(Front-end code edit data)
——————————

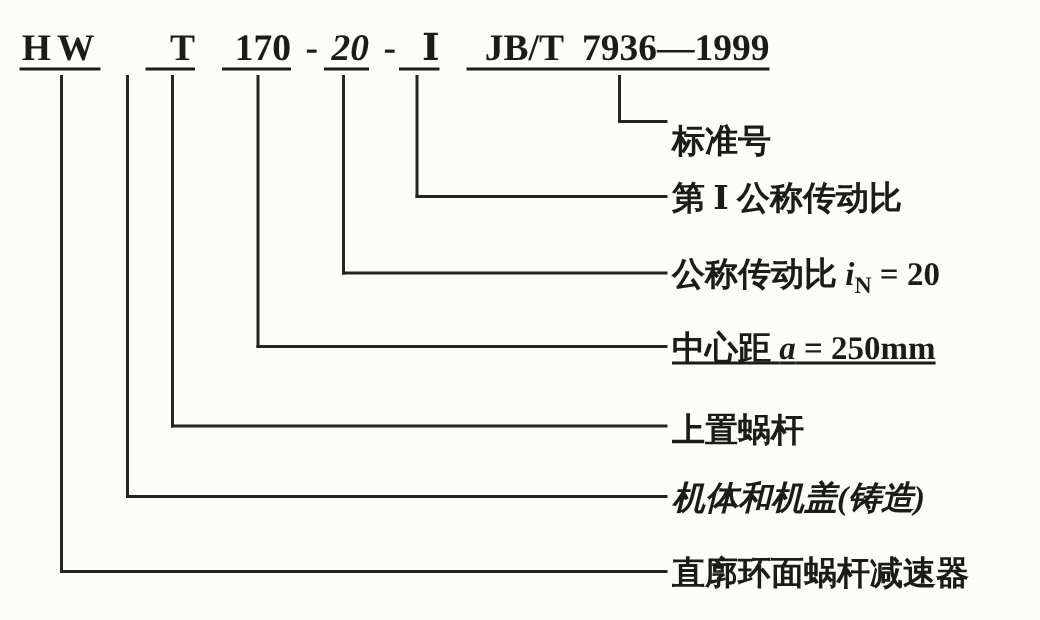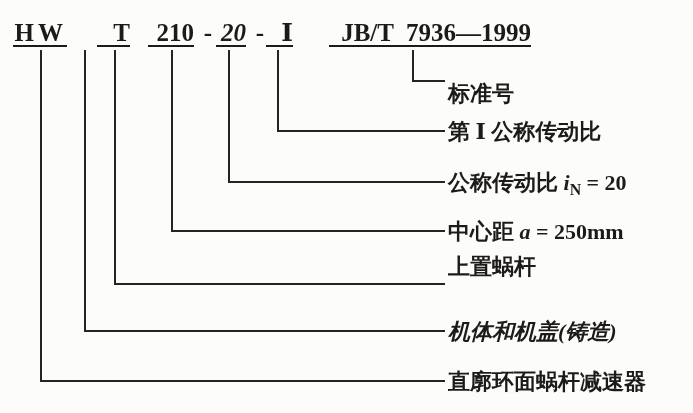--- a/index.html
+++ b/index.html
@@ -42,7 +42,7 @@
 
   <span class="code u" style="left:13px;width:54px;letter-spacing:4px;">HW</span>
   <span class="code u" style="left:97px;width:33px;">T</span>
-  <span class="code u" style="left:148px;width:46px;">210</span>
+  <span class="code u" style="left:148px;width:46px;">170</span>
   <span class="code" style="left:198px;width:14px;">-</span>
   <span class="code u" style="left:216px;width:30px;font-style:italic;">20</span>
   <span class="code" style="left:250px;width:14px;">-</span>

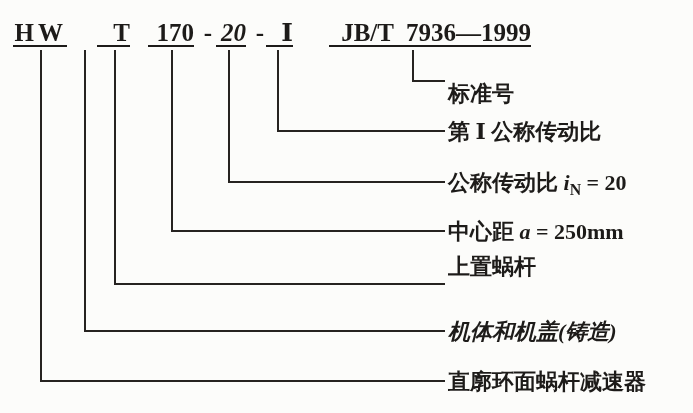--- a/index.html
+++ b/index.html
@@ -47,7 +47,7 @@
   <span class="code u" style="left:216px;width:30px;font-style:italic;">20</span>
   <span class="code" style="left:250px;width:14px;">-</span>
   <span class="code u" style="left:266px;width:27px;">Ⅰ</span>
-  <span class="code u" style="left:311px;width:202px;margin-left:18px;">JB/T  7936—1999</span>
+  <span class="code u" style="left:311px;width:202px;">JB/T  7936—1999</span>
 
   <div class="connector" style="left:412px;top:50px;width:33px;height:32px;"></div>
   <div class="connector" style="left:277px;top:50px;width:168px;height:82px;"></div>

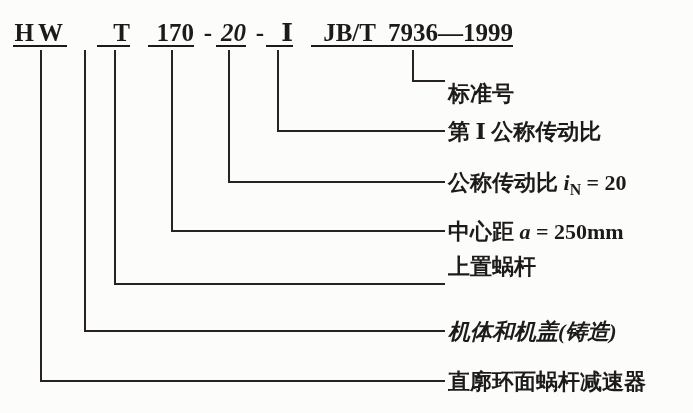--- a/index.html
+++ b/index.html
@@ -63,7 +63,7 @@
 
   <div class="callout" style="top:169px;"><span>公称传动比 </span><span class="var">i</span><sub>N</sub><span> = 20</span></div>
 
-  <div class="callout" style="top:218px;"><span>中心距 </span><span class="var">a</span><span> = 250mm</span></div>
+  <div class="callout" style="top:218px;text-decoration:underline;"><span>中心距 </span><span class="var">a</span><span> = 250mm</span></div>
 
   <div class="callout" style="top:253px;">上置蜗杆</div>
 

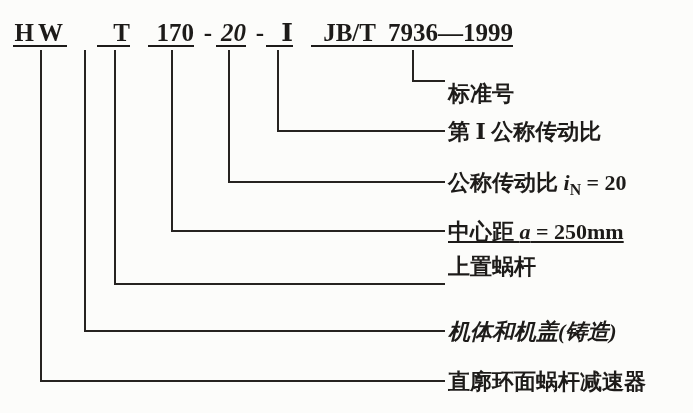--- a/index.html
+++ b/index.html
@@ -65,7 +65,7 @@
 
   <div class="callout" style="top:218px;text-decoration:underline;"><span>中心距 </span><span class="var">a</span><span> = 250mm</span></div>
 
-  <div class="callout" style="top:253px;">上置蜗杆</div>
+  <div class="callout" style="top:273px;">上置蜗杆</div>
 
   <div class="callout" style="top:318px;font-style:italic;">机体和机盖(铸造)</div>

——————————

◆ **WORK ORDER**
Copy the records above exactly, leaving out every picture.

◆ **SOLUTION FOR THIS PROBLEM**
--- a/index.html
+++ b/index.html
@@ -42,7 +42,7 @@
 
   <span class="code u" style="left:13px;width:54px;letter-spacing:4px;">HW</span>
   <span class="code u" style="left:97px;width:33px;">T</span>
-  <span class="code u" style="left:148px;width:46px;">210</span>
+  <span class="code u" style="left:148px;width:46px;">170</span>
   <span class="code" style="left:198px;width:14px;">-</span>
   <span class="code u" style="left:216px;width:30px;font-style:italic;">20</span>
   <span class="code" style="left:250px;width:14px;">-</span>

--- a/index.html
+++ b/index.html
@@ -47,7 +47,7 @@
   <span class="code u" style="left:216px;width:30px;font-style:italic;">20</span>
   <span class="code" style="left:250px;width:14px;">-</span>
   <span class="code u" style="left:266px;width:27px;">Ⅰ</span>
-  <span class="code u" style="left:311px;width:202px;margin-left:18px;">JB/T  7936—1999</span>
+  <span class="code u" style="left:311px;width:202px;">JB/T  7936—1999</span>
 
   <div class="connector" style="left:412px;top:50px;width:33px;height:32px;"></div>
   <div class="connector" style="left:277px;top:50px;width:168px;height:82px;"></div>

--- a/index.html
+++ b/index.html
@@ -63,7 +63,7 @@
 
   <div class="callout" style="top:169px;"><span>公称传动比 </span><span class="var">i</span><sub>N</sub><span> = 20</span></div>
 
-  <div class="callout" style="top:218px;"><span>中心距 </span><span class="var">a</span><span> = 250mm</span></div>
+  <div class="callout" style="top:218px;text-decoration:underline;"><span>中心距 </span><span class="var">a</span><span> = 250mm</span></div>
 
   <div class="callout" style="top:253px;">上置蜗杆</div>
 

--- a/index.html
+++ b/index.html
@@ -65,7 +65,7 @@
 
   <div class="callout" style="top:218px;text-decoration:underline;"><span>中心距 </span><span class="var">a</span><span> = 250mm</span></div>
 
-  <div class="callout" style="top:253px;">上置蜗杆</div>
+  <div class="callout" style="top:273px;">上置蜗杆</div>
 
   <div class="callout" style="top:318px;font-style:italic;">机体和机盖(铸造)</div>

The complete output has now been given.